Once you find the line that contains "- For the example", transcribe it and each line after it through the end of the listing, exactly as written.

◇ ◇ ◇

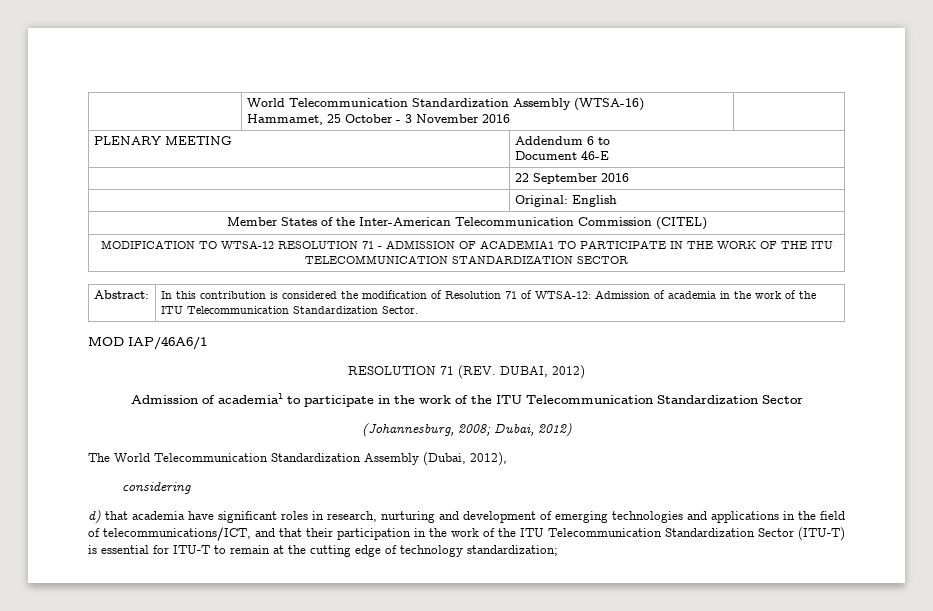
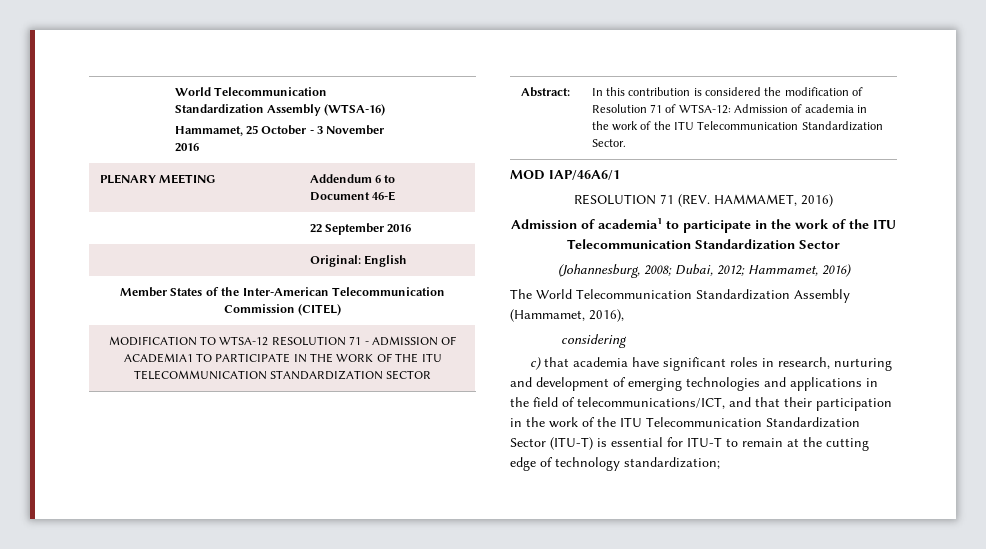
- RESOLUTION 71 (REV. DUBAI, 2012)
+ RESOLUTION 71 (REV. HAMMAMET, 2016)
- (Johannesburg, 2008; Dubai, 2012)
+ (Johannesburg, 2008; Dubai, 2012; Hammamet, 2016)
- The World Telecommunication Standardization Assembly (Dubai, 2012),
+ The World Telecommunication Standardization Assembly (Hammamet, 2016),
- d) that academia have significant roles in research, nurturing and development of emerging technologies and applications in the field of telecommunications/ICT, and that their participation in the work of the ITU Telecommunication Standardization Sector (ITU-T) is essential for ITU-T to remain at the cutting edge of technology standardization;
+ c) that academia have significant roles in research, nurturing and development of emerging technologies and applications in the field of telecommunications/ICT, and that their participation in the work of the ITU Telecommunication Standardization Sector (ITU-T) is essential for ITU-T to remain at the cutting edge of technology standardization;

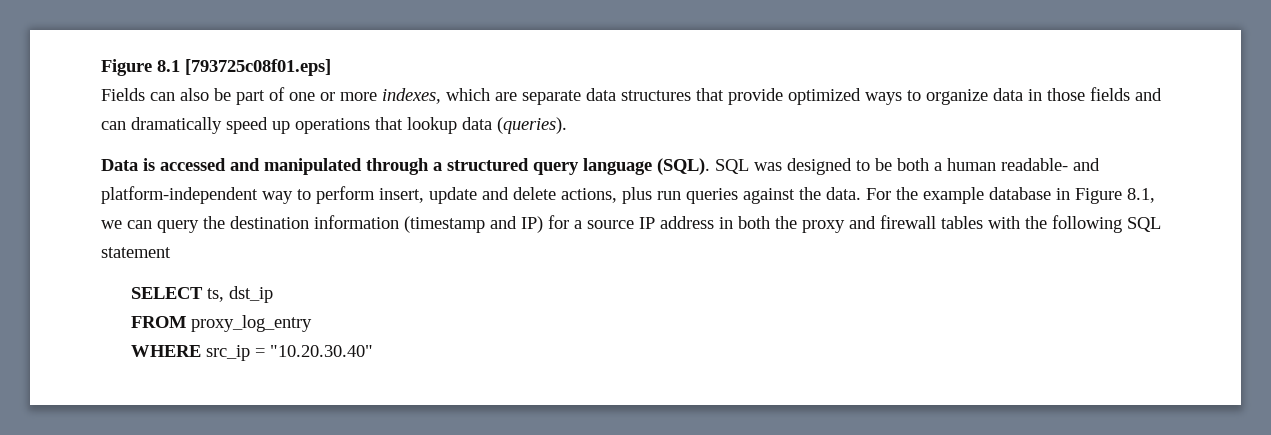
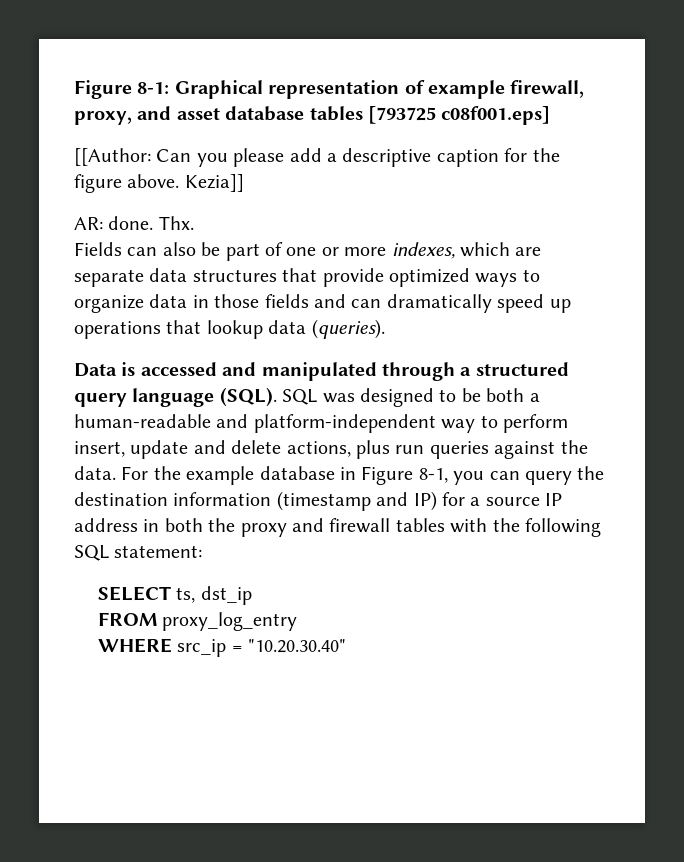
- Figure 8.1 [793725c08f01.eps]
+ Figure 8-1: Graphical representation of example firewall, proxy, and asset database tables [793725 c08f001.eps]
+ [[Author: Can you please add a descriptive caption for the figure above. Kezia]]
+ AR: done. Thx.
- SQL was designed to be both a human readable- and platform-independent way to perform insert, update and delete actions, plus run queries against the data.
+ SQL was designed to be both a human-readable and platform-independent way to perform insert, update and delete actions, plus run queries against the data.
- For the example database in Figure 8.1, we can query the destination information (timestamp and IP) for a source IP address in both the proxy and firewall tables with the following SQL statement
+ For the example database in Figure 8-1, you can query the destination information (timestamp and IP) for a source IP address in both the proxy and firewall tables with the following SQL statement:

◇ ◇ ◇

# Result of the exercise
- For the example database in Figure 8.1, we can query the destination information (timestamp and IP) for a source IP address in both the proxy and firewall tables with the following SQL statement
+ For the example database in Figure 8-1, you can query the destination information (timestamp and IP) for a source IP address in both the proxy and firewall tables with the following SQL statement:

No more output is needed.